> _Goal of the exercise_
Gather each line containing the string "para" from these entries.
· · · · ·
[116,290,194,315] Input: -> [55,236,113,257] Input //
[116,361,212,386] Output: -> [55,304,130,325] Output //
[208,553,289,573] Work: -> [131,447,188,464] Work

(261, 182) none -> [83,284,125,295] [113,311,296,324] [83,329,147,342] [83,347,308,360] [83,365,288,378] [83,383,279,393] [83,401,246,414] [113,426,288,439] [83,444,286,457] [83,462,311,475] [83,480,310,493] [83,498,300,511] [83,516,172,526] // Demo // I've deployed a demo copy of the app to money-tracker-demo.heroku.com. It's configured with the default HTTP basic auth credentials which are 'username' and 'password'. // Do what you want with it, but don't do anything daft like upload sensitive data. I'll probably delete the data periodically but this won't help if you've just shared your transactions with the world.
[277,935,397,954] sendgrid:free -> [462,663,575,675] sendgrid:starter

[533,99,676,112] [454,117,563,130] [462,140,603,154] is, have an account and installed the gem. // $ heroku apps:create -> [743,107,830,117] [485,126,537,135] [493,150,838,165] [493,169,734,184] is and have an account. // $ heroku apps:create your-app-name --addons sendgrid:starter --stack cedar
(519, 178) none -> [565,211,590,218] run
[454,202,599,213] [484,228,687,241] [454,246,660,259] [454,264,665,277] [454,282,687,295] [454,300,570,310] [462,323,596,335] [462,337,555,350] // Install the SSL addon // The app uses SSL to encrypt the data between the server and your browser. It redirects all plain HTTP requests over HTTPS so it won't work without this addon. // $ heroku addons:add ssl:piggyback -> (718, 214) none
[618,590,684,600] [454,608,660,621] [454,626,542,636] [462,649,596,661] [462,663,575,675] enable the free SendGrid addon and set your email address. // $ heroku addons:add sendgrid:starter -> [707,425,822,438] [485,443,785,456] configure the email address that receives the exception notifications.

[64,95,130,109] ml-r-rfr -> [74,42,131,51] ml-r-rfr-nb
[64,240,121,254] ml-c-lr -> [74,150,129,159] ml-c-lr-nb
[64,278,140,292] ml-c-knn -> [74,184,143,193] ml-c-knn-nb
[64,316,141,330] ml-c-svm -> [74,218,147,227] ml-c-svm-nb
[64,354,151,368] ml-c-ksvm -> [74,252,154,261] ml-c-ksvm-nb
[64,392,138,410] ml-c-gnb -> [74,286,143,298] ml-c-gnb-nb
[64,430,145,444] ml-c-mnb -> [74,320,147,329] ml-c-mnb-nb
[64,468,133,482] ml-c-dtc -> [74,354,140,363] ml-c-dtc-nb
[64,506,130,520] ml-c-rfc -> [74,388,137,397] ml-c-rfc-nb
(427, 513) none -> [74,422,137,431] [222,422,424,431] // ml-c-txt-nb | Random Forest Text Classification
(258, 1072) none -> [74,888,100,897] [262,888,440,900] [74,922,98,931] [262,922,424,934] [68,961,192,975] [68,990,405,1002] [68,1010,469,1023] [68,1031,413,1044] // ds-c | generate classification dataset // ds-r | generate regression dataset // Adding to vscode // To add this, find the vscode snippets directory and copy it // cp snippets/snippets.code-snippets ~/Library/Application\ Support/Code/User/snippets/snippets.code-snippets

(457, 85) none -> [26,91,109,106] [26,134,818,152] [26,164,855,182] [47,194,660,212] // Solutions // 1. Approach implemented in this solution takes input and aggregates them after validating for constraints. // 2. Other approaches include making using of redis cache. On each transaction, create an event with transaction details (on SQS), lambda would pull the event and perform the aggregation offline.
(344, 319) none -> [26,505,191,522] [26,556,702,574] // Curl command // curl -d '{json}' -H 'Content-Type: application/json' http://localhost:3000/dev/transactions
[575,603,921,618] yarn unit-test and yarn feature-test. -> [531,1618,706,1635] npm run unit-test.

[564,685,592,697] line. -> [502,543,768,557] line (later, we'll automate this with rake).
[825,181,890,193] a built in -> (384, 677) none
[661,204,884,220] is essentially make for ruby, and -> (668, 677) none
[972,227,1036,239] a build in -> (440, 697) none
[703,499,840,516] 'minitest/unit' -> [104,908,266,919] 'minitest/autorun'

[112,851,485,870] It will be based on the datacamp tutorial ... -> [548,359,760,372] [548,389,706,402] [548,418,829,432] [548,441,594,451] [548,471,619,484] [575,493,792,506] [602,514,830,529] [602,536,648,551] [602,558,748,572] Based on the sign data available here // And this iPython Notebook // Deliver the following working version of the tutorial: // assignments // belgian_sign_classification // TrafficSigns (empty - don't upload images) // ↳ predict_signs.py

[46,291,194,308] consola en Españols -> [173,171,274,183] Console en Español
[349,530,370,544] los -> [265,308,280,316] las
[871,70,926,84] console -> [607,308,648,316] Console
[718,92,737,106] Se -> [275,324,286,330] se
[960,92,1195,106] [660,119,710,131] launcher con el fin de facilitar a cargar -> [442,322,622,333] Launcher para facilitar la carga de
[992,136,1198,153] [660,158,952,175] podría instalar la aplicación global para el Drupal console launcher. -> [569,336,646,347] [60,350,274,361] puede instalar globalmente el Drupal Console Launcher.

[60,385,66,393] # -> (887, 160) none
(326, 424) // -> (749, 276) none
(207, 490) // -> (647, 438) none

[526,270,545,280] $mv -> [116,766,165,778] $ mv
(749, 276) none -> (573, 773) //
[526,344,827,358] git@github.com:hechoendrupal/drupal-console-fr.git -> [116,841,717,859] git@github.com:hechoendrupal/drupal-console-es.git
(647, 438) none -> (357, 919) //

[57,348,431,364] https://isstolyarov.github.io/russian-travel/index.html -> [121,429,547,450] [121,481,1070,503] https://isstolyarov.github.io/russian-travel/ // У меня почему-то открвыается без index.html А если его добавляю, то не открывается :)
· · · · ·
> _Exercise answer_
[960,92,1195,106] [660,119,710,131] launcher con el fin de facilitar a cargar -> [442,322,622,333] Launcher para facilitar la carga de
[992,136,1198,153] [660,158,952,175] podría instalar la aplicación global para el Drupal console launcher. -> [569,336,646,347] [60,350,274,361] puede instalar globalmente el Drupal Console Launcher.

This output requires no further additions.